## EXERCISE DIRECTIONS
Based on the entries below, how many lines contain the word "Essence"? Respond with only the number.

## SUPPLIED MATERIAL
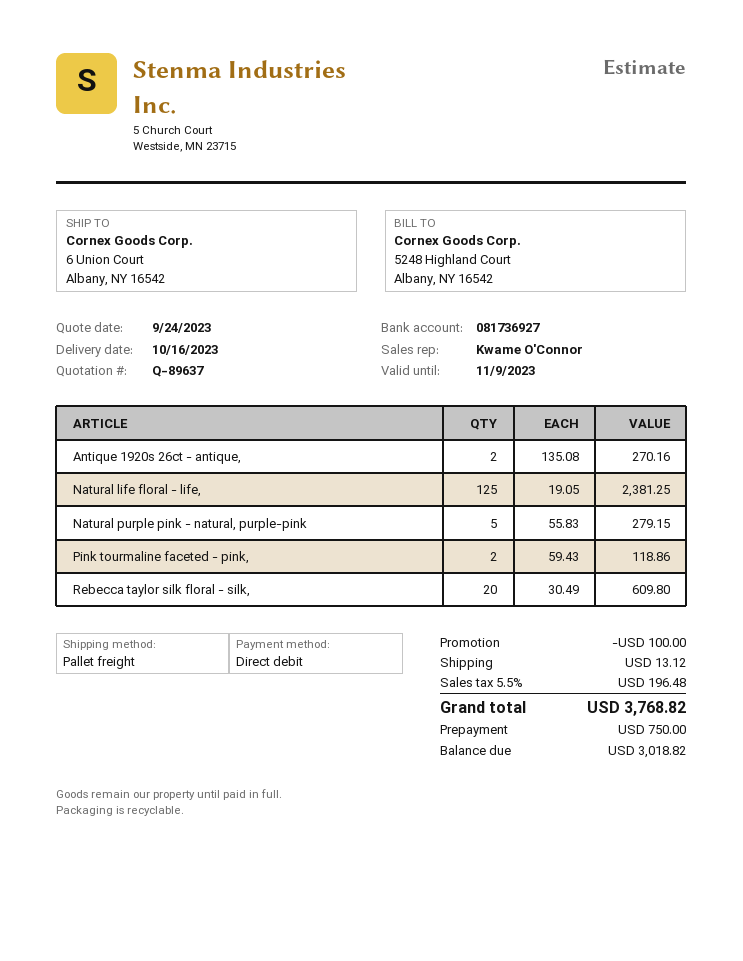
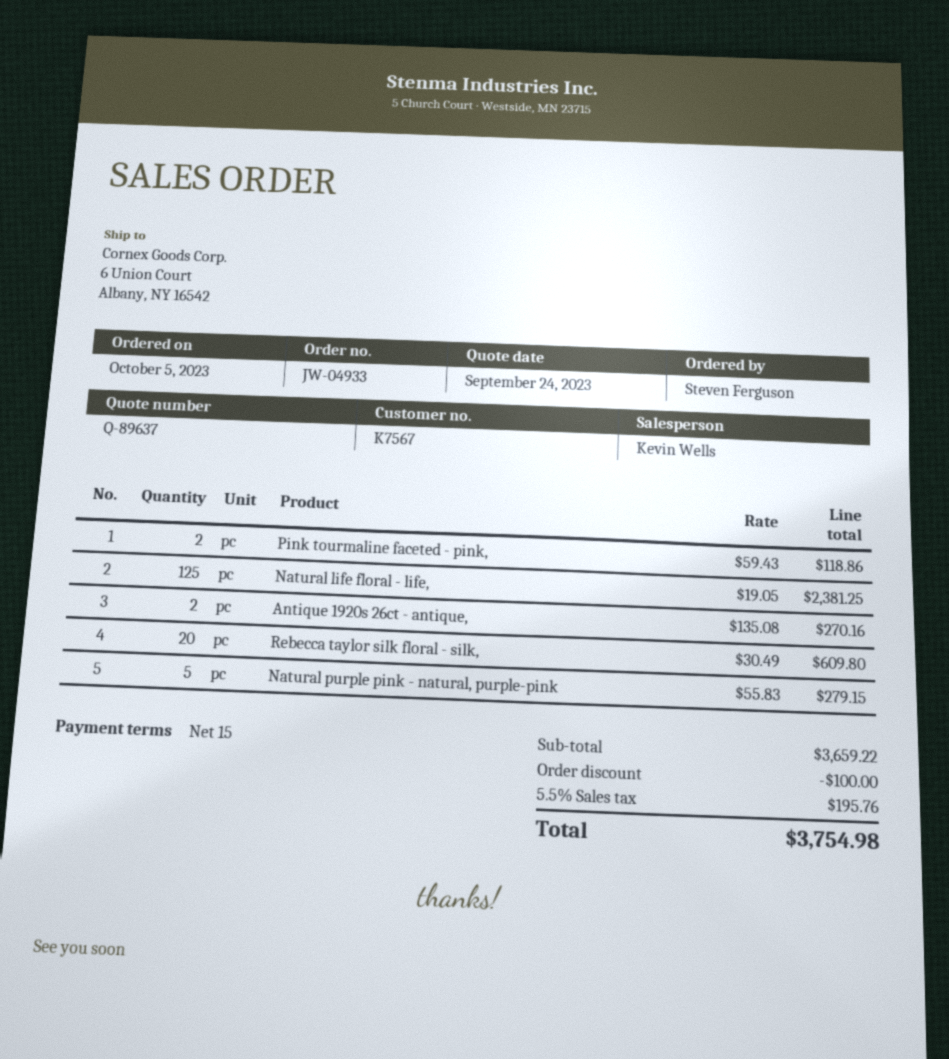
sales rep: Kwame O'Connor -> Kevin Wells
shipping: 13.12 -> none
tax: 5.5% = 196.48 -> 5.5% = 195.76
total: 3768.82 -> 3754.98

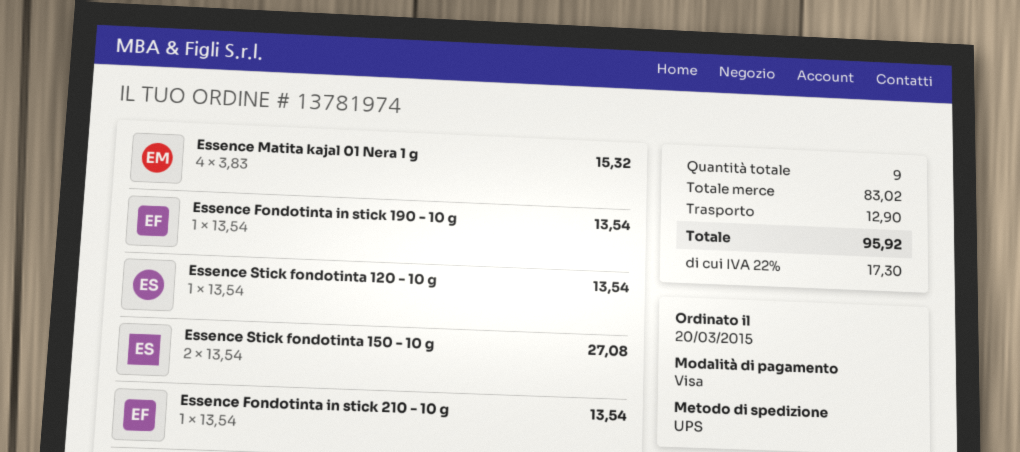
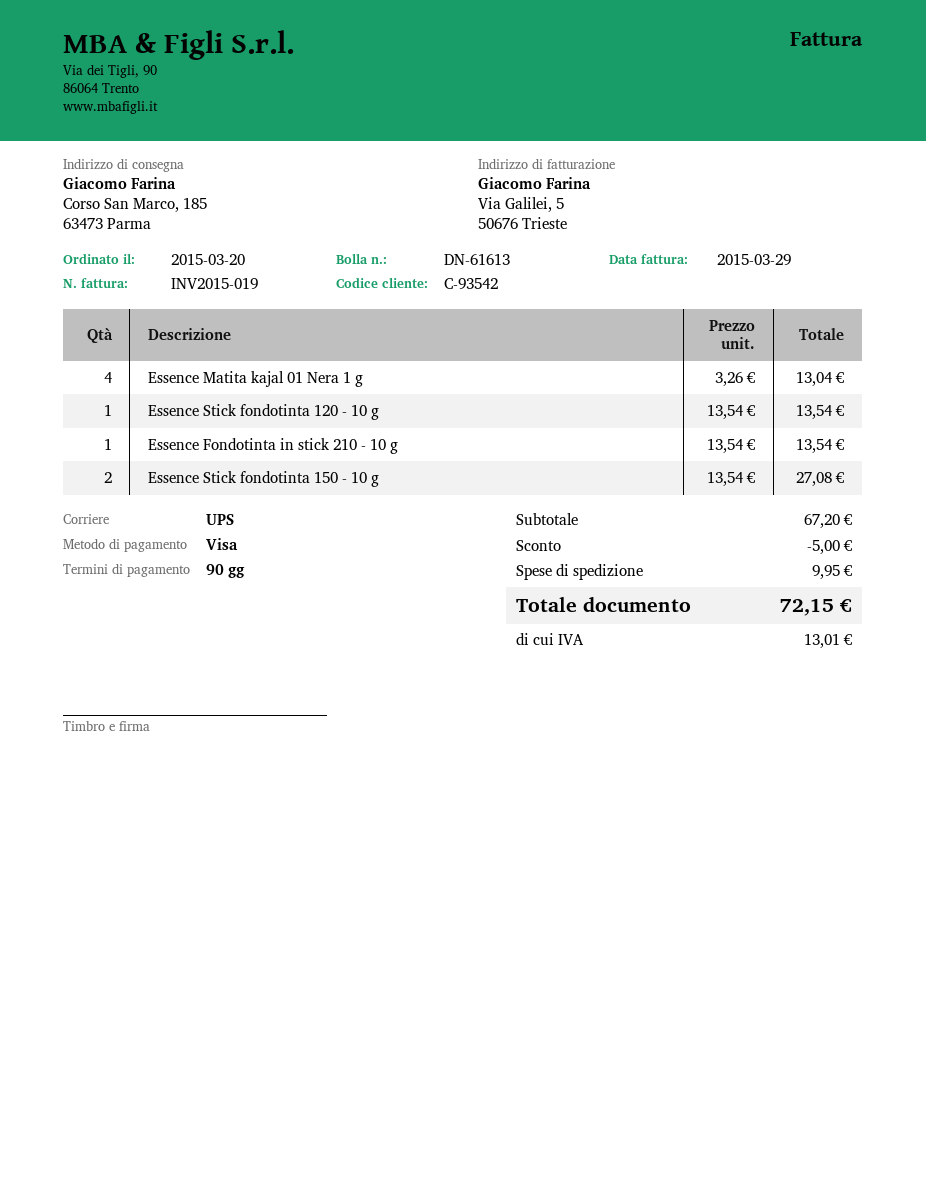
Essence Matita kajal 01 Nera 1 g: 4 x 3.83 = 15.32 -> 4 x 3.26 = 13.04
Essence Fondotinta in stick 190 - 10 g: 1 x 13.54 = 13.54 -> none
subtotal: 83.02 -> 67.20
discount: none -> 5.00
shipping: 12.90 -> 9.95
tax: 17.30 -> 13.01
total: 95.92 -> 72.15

## EXERCISE OUTPUT
2